Cambio de mentalidad tras el confinamiento

Por otro lado, si bien la encuesta puso de manifiesto que en general no nos preocupa reformar nuestra vivienda para la mejora de nuestro propio bienestar, la experiencia vivienda durante el confinamiento sí ha supuesto uncambio de mentalidad en este sentido. Ahora valoramos más aspectos como la falta de iluminación natural, de ventilación, de aislamiento térmico y acústico o la conectividad en el hogar a través de las tecnologías.
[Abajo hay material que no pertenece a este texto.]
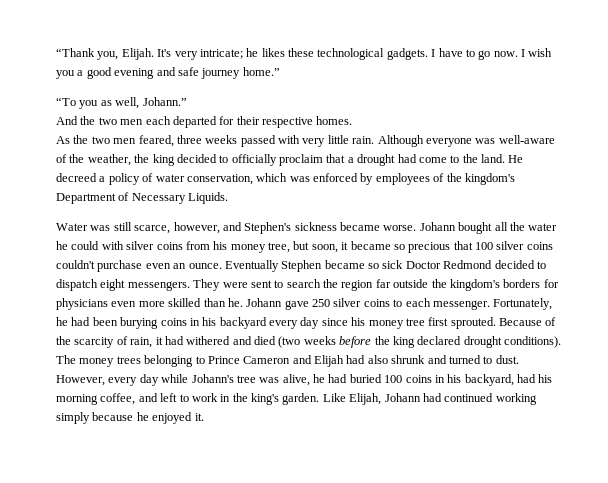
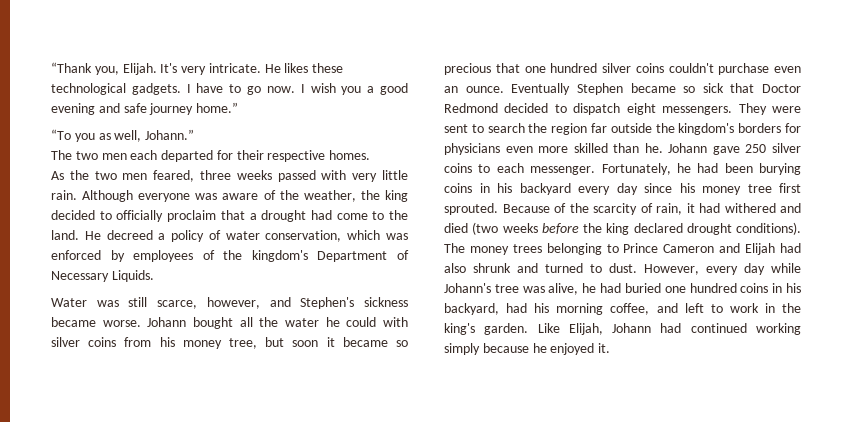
- It's very intricate; he likes these technological gadgets.
+ It's very intricate. He likes these technological gadgets.
- And the two men each departed for their respective homes.
+ The two men each departed for their respective homes.
- Although everyone was well-aware of the weather, the king decided to officially proclaim that a drought had come to the land.
+ Although everyone was aware of the weather, the king decided to officially proclaim that a drought had come to the land.
- Johann bought all the water he could with silver coins from his money tree, but soon, it became so precious that 100 silver coins couldn't purchase even an ounce.
+ Johann bought all the water he could with silver coins from his money tree, but soon it became so precious that one hundred silver coins couldn't purchase even an ounce.
- Eventually Stephen became so sick Doctor Redmond decided to dispatch eight messengers.
+ Eventually Stephen became so sick that Doctor Redmond decided to dispatch eight messengers.
- However, every day while Johann's tree was alive, he had buried 100 coins in his backyard, had his morning coffee, and left to work in the king's garden.
+ However, every day while Johann's tree was alive, he had buried one hundred coins in his backyard, had his morning coffee, and left to work in the king's garden.

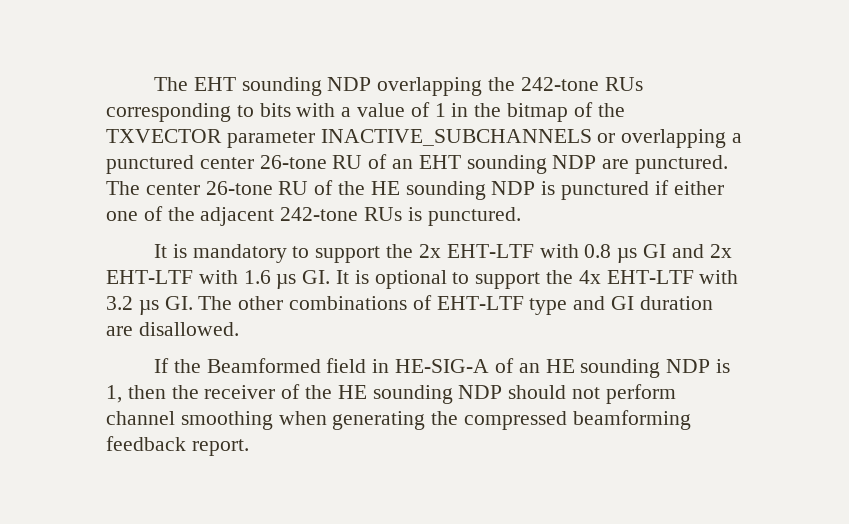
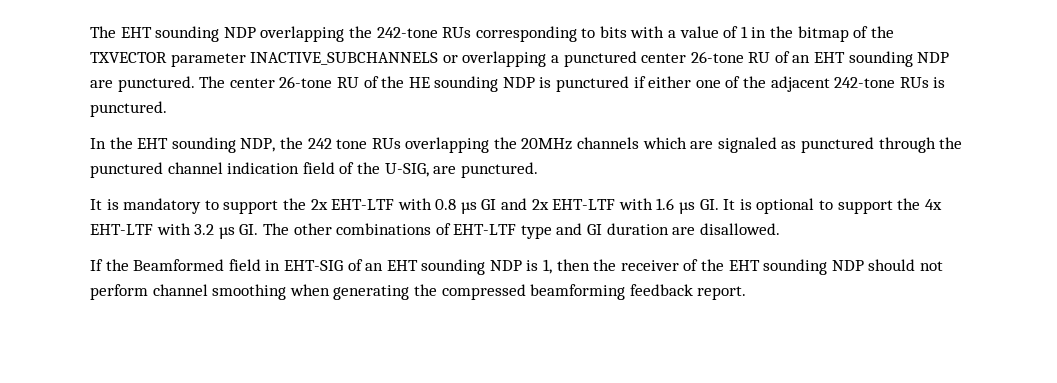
+ In the EHT sounding NDP, the 242 tone RUs overlapping the 20MHz channels which are signaled as punctured through the punctured channel indication field of the U-SIG, are punctured.
- If the Beamformed field in HE-SIG-A of an HE sounding NDP is 1, then the receiver of the HE sounding NDP should not perform channel smoothing when generating the compressed beamforming feedback report.
+ If the Beamformed field in EHT-SIG of an EHT sounding NDP is 1, then the receiver of the EHT sounding NDP should not perform channel smoothing when generating the compressed beamforming feedback report.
Quizás en este momento nos podamos plantear un nuevo modelo de vivienda más flexible con capacidad para realizar múltiples funciones. Que nuestra casa pueda ser nuestra oficina, el colegio o el gimnasio. Puede que el confinamiento se traduzca en una oportunidad en este sentido, sin olvidar desde luego a los colectivos más vulnerables con viviendas menos resilientes, donde las políticas de vivienda deberán de focalizar un mayor esfuerzo.

Y por último, si se ha constatado que generalmente nuestra casa no nos cuida, también es lógico plantear la siguiente cuestión ¿Cuidamos nosotros de nuestra casa?